Welcome to the extensive guide on the concepts of authentication and authorization in Next.js and in general.
Authentication and authorization are two essential concepts in web security.
Authentication: the process of verifying the identity of a user. It ensures that the person or entity accessing the system is who they claim to be.
example: asking email, password or using OAuth (more about it later).
Authorization, on the other hand, determines what actions a user is allowed to perform within the system after they've been authenticated. It defines the permissions and access levels granted to users based on their identity and role examples:
allowing only admins to manage products like delete and so on. (admin role).
admins can delete users and has full access to all operations in the system. allowing users to only manage their products.
With session-based authentication, a session is created on the server for each user after they log in. The server then sends a unique session identifier (usually stored as a cookie) to the client, which is used for subsequent requests to authenticate the user. so below are explanations of some jargon words.

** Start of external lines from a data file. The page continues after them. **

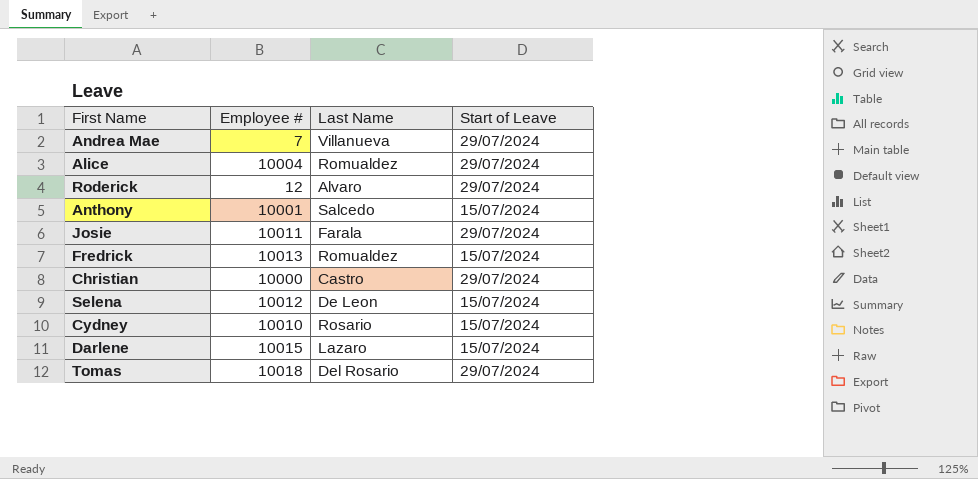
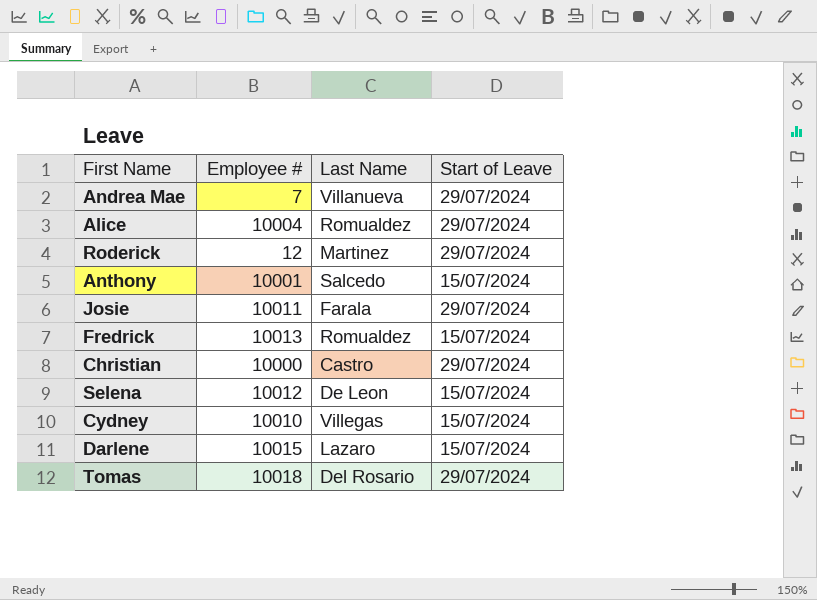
Roderick | Last Name: Alvaro -> Martinez
Cydney | Last Name: Rosario -> Villegas

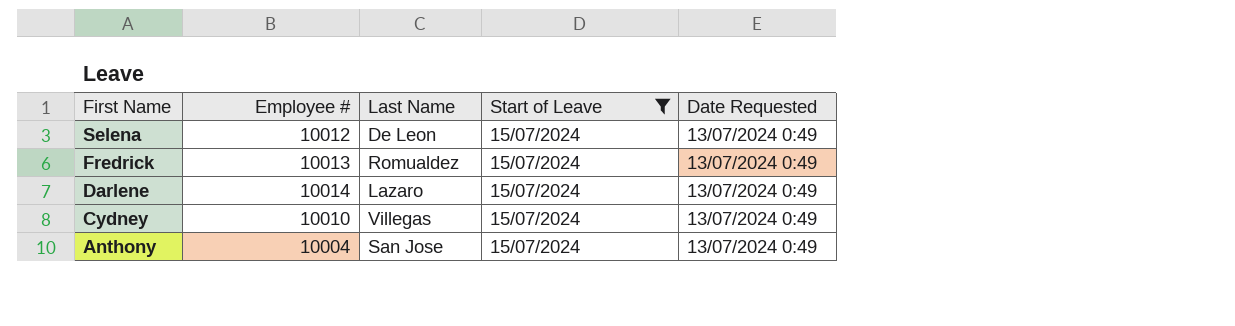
filter: none -> Start of Leave = 15/07/2024
row order: none -> First Name descending
column Date Requested | position: none -> 5
Darlene | Employee #: 10015 -> 10014
Anthony | Employee #: 10001 -> 10004
Anthony | Last Name: Salcedo -> San Jose

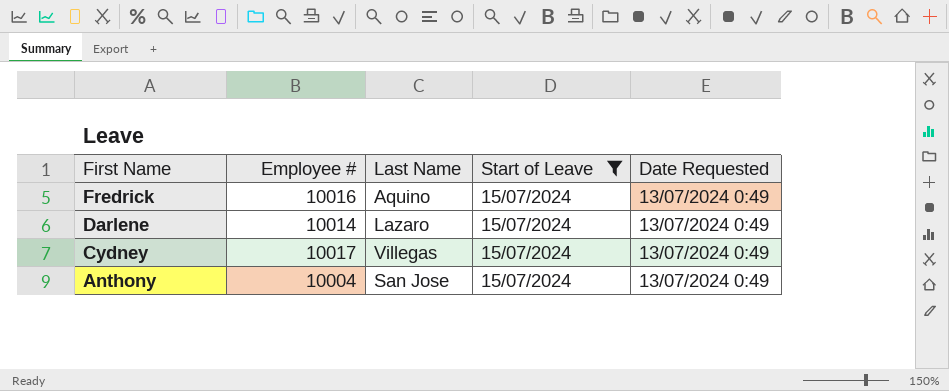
row Selena: 10012 | De Leon | 15/07/2024 | 13/07/2024 0:49 -> none
Fredrick | Employee #: 10013 -> 10016
Fredrick | Last Name: Romualdez -> Aquino
Cydney | Employee #: 10010 -> 10017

Session: It is like "temporary pass" that lets a user stay logged in to a website for a certain period of time. making website to remember who you are really and not need reauthenticate. When you log in, the website creates a session that remembers who you are, so you don’t need to log in again every time you visit a new page on the site. The session usually expires after a while, either when you log out or after a certain period of inactivity, for security reasons.
Cookie : It is a small piece of data that a web server sends to a user's web browser. The browser then stores this data and sends it back with every subsequent request to the same server. Cookies are commonly used for various purposes, including session management, tracking user preferences, and personalizing user experiences. You can think of cookies as a way for websites to remember users and their preferences across different sessions.